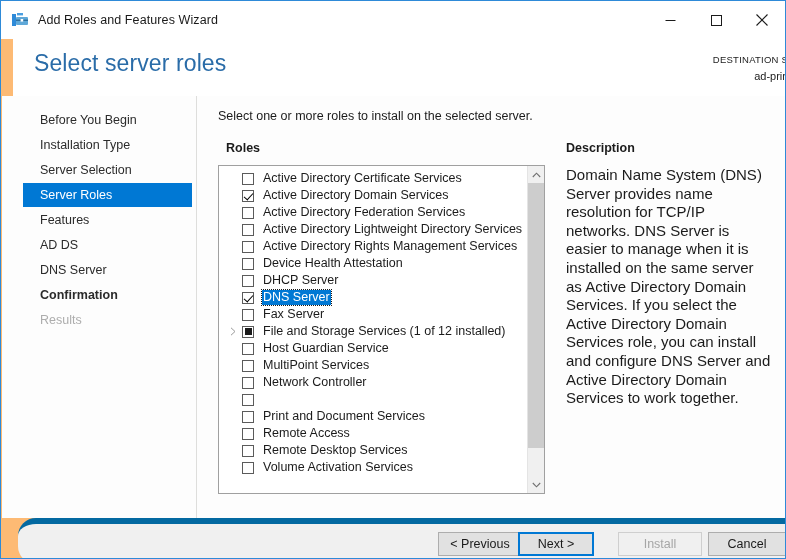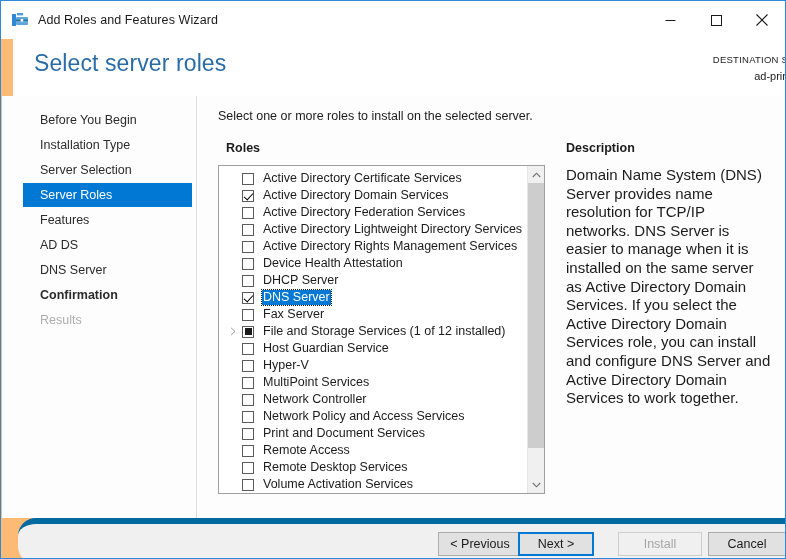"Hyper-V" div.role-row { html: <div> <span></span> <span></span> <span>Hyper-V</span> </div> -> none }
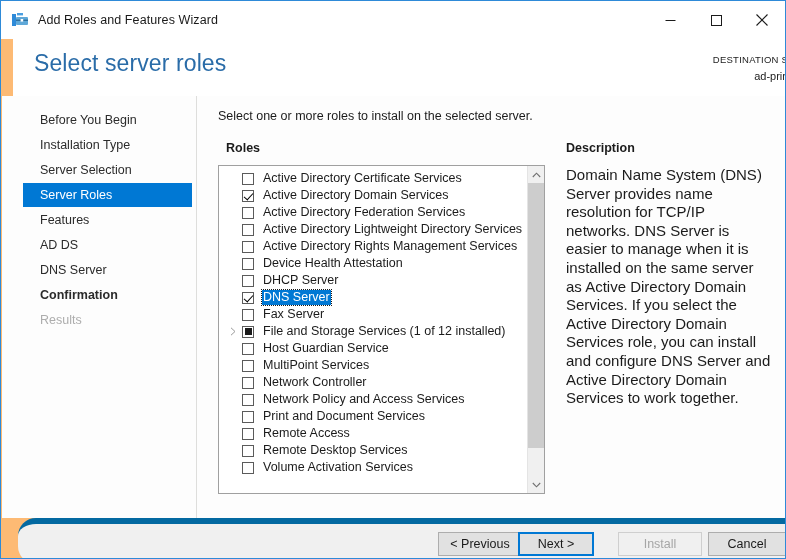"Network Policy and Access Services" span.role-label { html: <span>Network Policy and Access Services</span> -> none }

==========

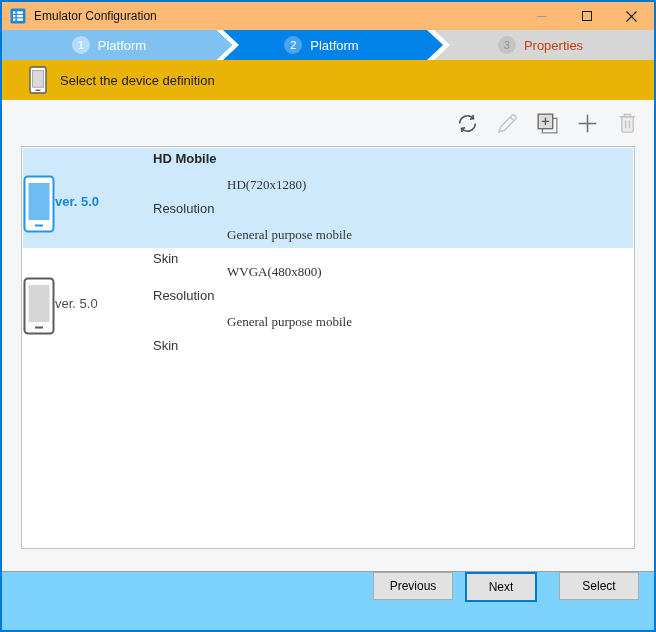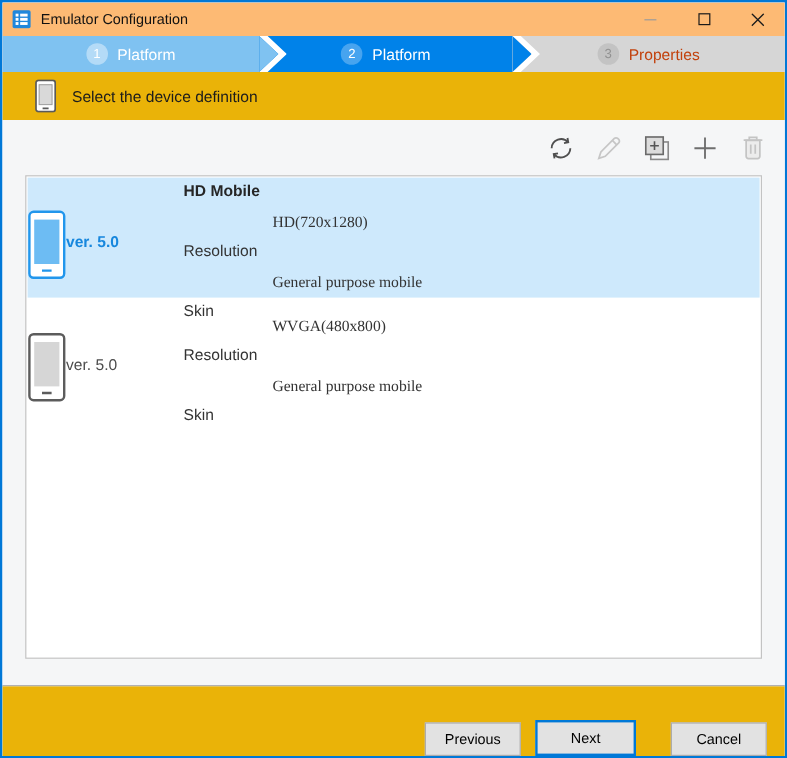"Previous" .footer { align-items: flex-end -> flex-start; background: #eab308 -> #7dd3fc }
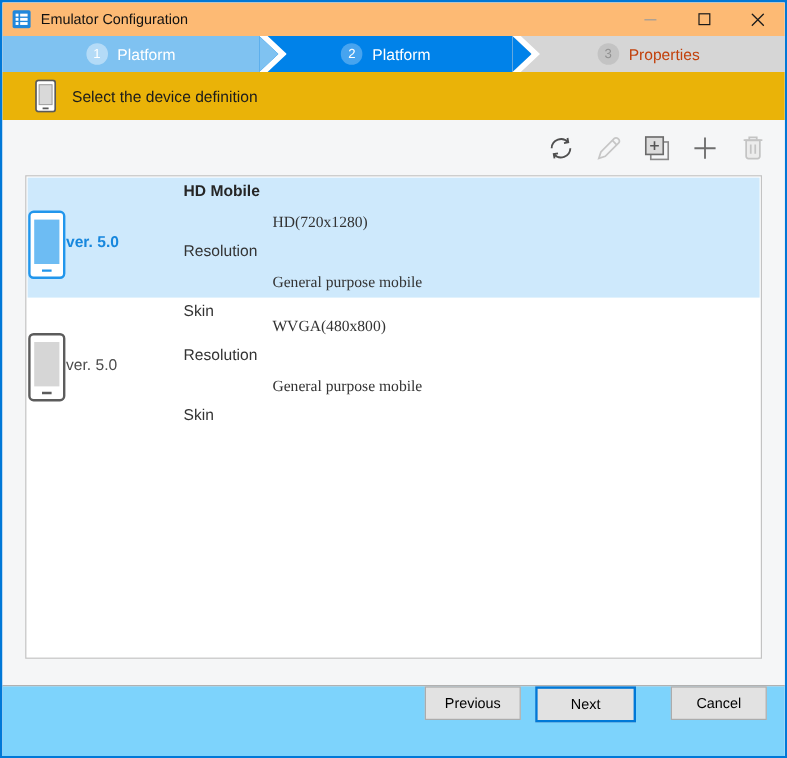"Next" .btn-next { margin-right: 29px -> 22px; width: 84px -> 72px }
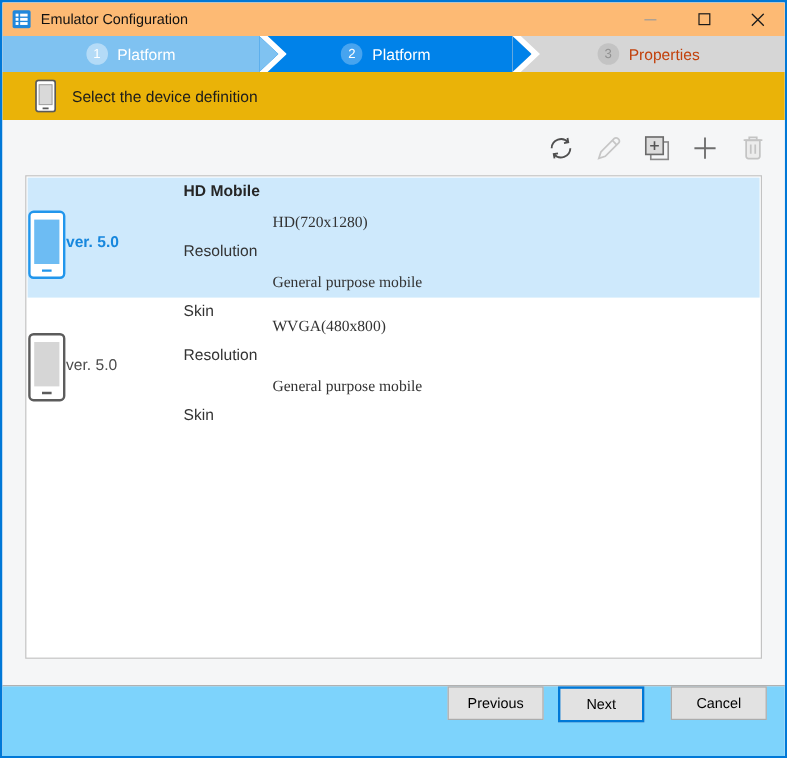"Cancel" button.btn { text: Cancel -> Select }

==========

With the pictures omitted, copy exactly the lines of the listing above starting at the line containing "html: <div> <span></span>" and ending at the line containing "html: <span>Network Policy", both included.

"Hyper-V" div.role-row { html: <div> <span></span> <span></span> <span>Hyper-V</span> </div> -> none }
"Network Policy and Access Services" span.role-label { html: <span>Network Policy and Access Services</span> -> none }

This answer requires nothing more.